═════ Material provided

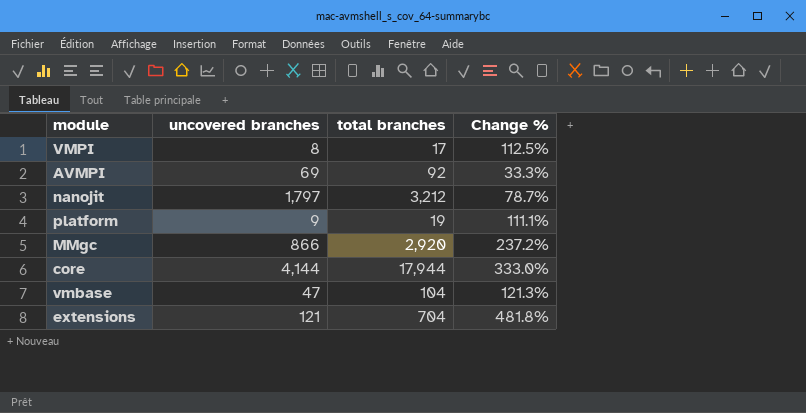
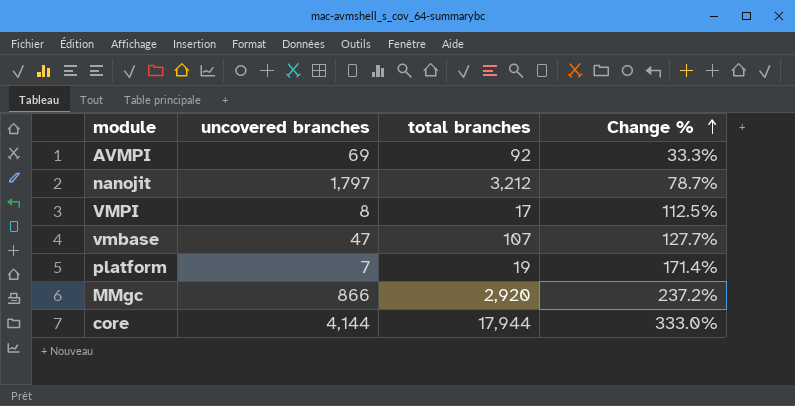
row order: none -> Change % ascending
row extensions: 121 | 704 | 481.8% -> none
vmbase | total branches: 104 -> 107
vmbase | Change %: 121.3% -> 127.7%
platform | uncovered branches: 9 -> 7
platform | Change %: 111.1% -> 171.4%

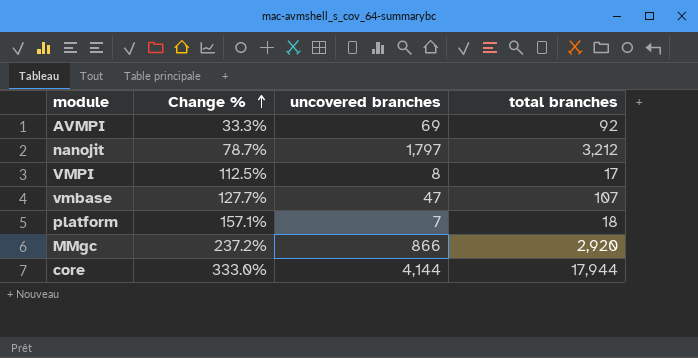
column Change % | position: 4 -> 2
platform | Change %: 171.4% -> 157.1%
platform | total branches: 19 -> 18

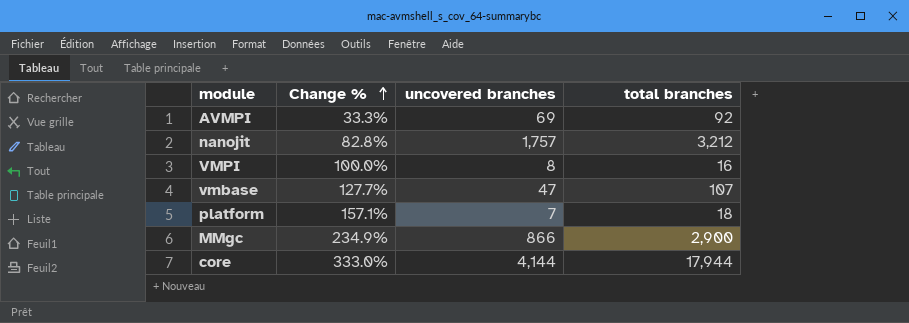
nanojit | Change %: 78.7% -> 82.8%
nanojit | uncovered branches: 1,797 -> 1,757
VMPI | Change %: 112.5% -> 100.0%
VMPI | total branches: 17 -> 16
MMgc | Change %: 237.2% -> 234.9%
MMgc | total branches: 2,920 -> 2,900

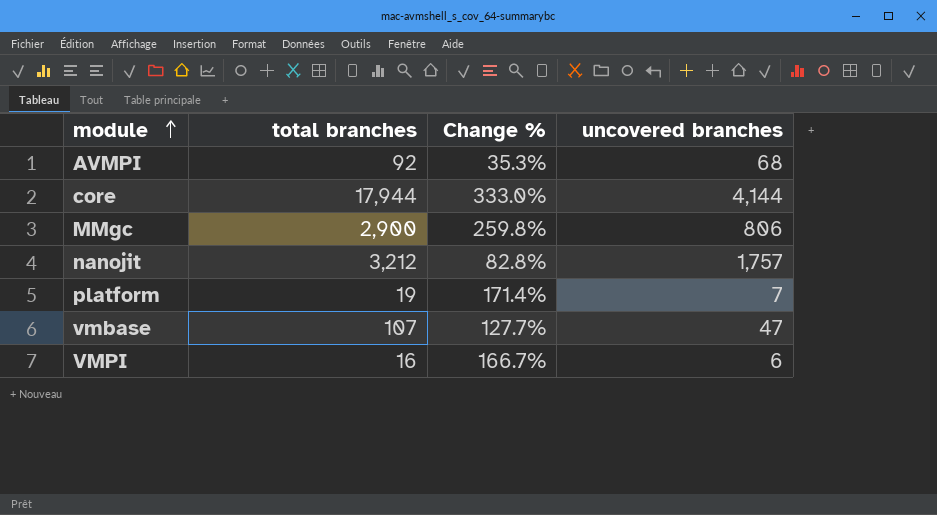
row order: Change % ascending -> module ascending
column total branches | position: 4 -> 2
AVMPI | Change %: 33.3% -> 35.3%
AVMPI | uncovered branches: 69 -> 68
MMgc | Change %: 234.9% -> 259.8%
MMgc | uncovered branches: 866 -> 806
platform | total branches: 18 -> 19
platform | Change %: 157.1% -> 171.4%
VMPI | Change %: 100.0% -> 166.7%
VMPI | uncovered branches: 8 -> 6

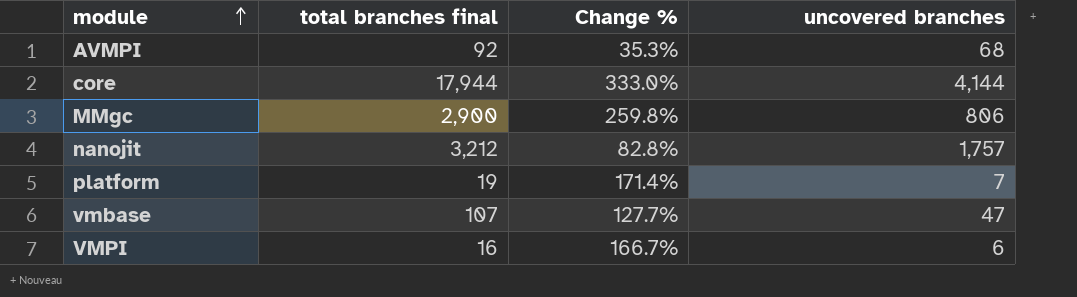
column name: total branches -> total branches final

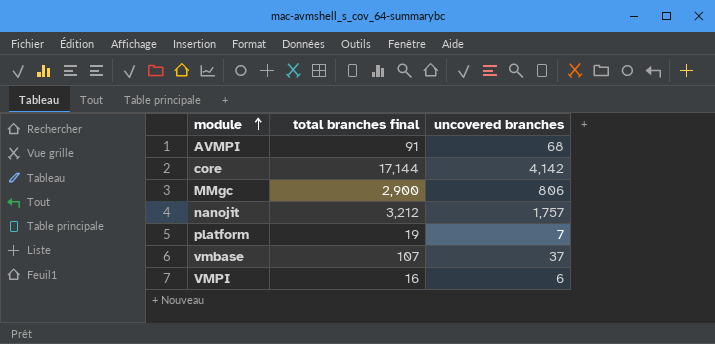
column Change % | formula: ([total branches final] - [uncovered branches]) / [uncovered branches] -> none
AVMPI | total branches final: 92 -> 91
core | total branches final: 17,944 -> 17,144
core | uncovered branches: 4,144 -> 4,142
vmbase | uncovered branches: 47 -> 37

══════════

• **How to complete this task**
Make an exact copy of the records from their first line through the line containing "column Change % | position: 4 -> 2", both ends included, with the pictures omitted.

• **Result for this task**
row order: none -> Change % ascending
row extensions: 121 | 704 | 481.8% -> none
vmbase | total branches: 104 -> 107
vmbase | Change %: 121.3% -> 127.7%
platform | uncovered branches: 9 -> 7
platform | Change %: 111.1% -> 171.4%

column Change % | position: 4 -> 2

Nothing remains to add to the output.